◆ **PROBLEM STATEMENT**: Which lines of the entries hold the string "geometric"? Copy each one.

◆ **Items listed in a dataset**:
* * * * * * * * *
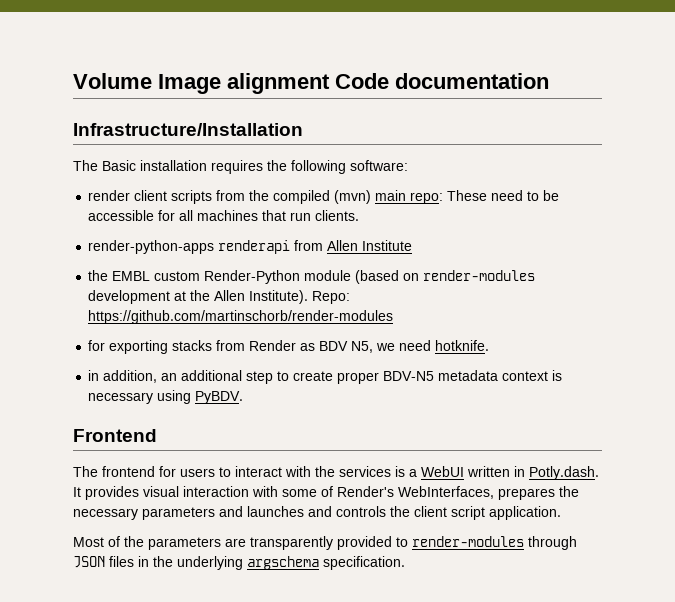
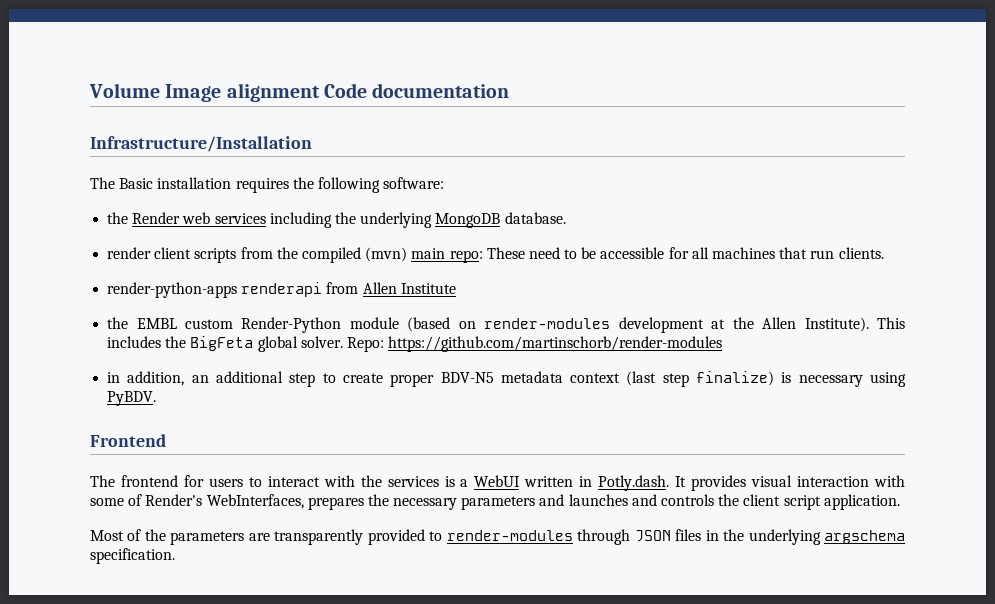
(408, 165) none -> [107,212,566,228] // the Render web services including the underlying MongoDB database.
[312,291,351,304] [88,310,394,324] [88,340,490,354] Repo: https://github.com/martinschorb/render-modules // for exporting stacks from Render as BDV N5, we need hotknife. -> [877,317,906,329] [107,336,723,352] This includes the BigFeta global solver. Repo: https://github.com/martinschorb/render-modules
(549, 376) none -> [626,371,775,387] (last step finalize)

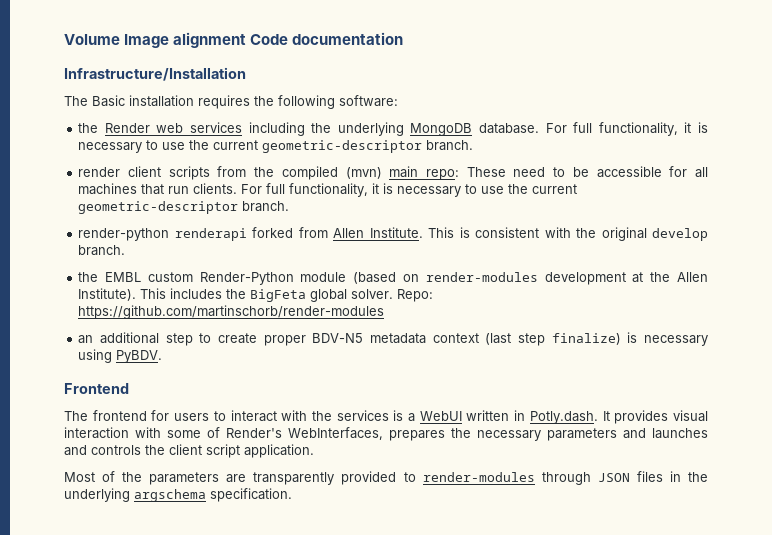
(566, 218) none -> [545,122,709,136] [78,140,474,153] For full functionality, it is necessary to use the current geometric-descriptor branch.
[107,282,456,298] // render-python-apps renderapi from Allen Institute -> [241,183,578,197] [78,201,290,214] [78,227,709,241] [78,245,126,256] For full functionality, it is necessary to use the current geometric-descriptor branch. // render-python renderapi forked from Allen Institute. This is consistent with the original develop branch.
[107,371,185,386] in addition, -> (385, 312) none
* * * * * * * * *
◆ **FINISHED EXERCISE**:
(566, 218) none -> [545,122,709,136] [78,140,474,153] For full functionality, it is necessary to use the current geometric-descriptor branch.
[107,282,456,298] // render-python-apps renderapi from Allen Institute -> [241,183,578,197] [78,201,290,214] [78,227,709,241] [78,245,126,256] For full functionality, it is necessary to use the current geometric-descriptor branch. // render-python renderapi forked from Allen Institute. This is consistent with the original develop branch.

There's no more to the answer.